» **Action item**: Please work out how many of the lines below include "funds". Only the number should be given.

[[ Extracted data open ]]

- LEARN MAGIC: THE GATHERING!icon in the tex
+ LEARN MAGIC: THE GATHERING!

[[ Extracted data closed ]]
[[ Extracted data open ]]

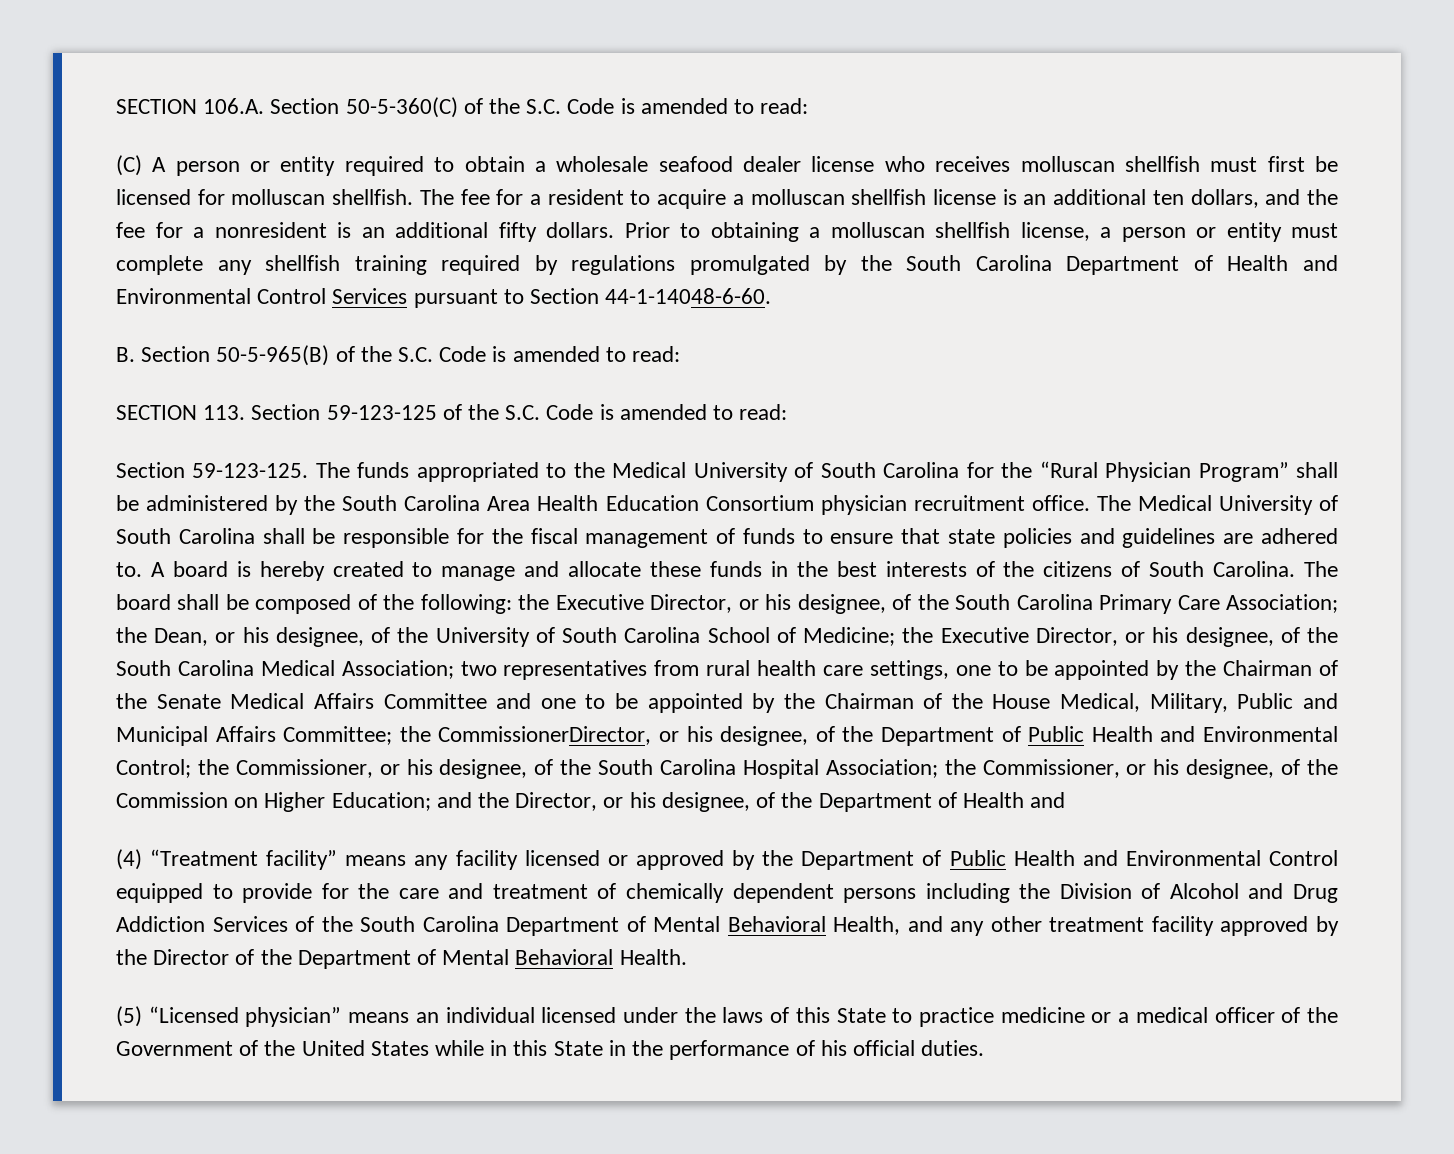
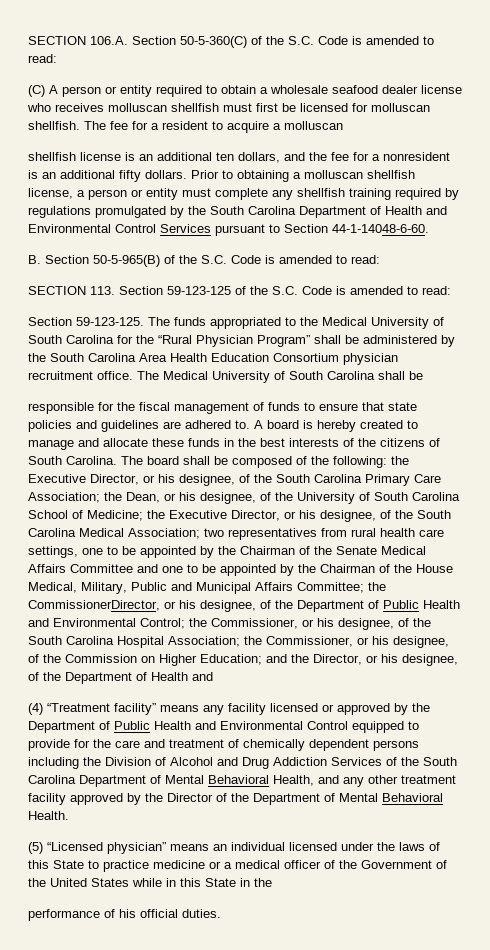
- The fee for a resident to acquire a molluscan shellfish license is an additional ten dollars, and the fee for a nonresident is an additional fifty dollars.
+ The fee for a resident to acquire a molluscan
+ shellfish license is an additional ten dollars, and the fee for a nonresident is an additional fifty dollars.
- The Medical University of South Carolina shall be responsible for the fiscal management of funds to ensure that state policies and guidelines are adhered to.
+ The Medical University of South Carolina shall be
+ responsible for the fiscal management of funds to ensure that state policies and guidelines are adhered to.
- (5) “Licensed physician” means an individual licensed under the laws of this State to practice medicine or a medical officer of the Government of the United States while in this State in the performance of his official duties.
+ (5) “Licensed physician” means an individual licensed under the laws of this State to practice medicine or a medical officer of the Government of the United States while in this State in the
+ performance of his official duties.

[[ Extracted data closed ]]

» **Finished exercise**: 2